DATA PROVIDED =

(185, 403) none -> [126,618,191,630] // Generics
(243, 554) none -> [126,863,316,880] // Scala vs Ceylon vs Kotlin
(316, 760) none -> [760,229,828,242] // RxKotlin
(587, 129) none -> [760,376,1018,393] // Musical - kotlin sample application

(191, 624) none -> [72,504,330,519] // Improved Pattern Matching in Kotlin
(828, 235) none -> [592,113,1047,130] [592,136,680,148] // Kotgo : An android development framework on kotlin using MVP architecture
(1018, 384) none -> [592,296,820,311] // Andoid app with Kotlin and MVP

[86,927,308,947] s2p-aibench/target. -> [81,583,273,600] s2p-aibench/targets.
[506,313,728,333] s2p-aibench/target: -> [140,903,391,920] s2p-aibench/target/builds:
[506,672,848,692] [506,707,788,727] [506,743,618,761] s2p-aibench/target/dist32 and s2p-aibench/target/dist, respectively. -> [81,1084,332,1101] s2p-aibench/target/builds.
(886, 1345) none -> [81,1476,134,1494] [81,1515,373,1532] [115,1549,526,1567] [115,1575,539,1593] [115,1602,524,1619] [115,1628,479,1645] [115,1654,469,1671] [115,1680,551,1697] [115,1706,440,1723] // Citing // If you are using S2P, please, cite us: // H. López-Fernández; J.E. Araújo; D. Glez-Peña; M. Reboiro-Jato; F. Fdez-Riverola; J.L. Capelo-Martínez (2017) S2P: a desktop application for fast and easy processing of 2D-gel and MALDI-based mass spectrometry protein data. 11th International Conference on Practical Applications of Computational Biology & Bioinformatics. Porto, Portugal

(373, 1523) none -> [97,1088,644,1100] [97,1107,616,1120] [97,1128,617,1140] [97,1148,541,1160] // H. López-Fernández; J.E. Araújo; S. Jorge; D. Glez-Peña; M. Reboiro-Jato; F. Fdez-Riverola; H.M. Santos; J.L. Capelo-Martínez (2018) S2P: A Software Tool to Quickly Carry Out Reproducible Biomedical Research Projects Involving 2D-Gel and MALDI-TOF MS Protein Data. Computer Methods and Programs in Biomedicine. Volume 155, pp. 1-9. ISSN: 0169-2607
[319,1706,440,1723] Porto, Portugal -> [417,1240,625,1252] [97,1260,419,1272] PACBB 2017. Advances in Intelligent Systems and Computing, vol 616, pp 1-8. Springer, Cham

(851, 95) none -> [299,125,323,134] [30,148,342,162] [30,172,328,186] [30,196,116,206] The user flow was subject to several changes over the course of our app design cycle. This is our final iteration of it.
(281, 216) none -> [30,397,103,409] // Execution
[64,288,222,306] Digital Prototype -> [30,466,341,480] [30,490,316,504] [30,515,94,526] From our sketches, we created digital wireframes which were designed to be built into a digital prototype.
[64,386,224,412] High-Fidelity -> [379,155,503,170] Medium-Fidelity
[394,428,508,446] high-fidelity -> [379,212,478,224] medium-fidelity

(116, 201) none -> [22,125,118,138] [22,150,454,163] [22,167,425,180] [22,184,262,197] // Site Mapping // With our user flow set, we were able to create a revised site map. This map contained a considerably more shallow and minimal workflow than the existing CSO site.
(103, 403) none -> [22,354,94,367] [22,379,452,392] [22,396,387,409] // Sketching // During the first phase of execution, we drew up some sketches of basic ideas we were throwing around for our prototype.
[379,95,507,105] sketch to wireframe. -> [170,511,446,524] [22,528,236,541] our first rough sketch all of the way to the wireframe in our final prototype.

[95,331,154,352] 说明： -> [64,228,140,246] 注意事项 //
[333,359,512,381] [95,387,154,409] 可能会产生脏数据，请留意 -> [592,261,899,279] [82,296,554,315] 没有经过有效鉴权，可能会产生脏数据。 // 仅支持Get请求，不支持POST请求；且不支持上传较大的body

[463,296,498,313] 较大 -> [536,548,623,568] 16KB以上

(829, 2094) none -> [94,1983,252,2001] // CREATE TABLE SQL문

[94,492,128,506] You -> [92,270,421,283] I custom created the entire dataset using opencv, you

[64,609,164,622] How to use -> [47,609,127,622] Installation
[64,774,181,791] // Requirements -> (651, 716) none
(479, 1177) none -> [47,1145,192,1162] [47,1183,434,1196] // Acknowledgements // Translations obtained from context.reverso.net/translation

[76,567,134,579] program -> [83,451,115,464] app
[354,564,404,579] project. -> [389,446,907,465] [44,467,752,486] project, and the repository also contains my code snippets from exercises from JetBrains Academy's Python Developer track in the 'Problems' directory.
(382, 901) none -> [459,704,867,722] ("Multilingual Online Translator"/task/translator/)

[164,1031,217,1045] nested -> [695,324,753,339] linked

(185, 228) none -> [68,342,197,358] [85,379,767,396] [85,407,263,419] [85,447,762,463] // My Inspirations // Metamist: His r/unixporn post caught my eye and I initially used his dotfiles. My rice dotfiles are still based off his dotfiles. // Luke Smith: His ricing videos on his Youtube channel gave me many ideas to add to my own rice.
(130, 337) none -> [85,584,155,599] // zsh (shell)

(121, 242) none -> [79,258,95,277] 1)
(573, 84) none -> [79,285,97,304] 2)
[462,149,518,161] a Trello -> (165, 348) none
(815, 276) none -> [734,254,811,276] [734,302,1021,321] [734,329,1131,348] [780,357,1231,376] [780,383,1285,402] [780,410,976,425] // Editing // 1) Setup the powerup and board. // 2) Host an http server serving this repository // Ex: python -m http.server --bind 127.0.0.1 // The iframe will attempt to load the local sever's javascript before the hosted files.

TASK = For each line above that contains the word "user", give the line as it is written.

PROBLEM SOLUTION =
(851, 95) none -> [299,125,323,134] [30,148,342,162] [30,172,328,186] [30,196,116,206] The user flow was subject to several changes over the course of our app design cycle. This is our final iteration of it.
(116, 201) none -> [22,125,118,138] [22,150,454,163] [22,167,425,180] [22,184,262,197] // Site Mapping // With our user flow set, we were able to create a revised site map. This map contained a considerably more shallow and minimal workflow than the existing CSO site.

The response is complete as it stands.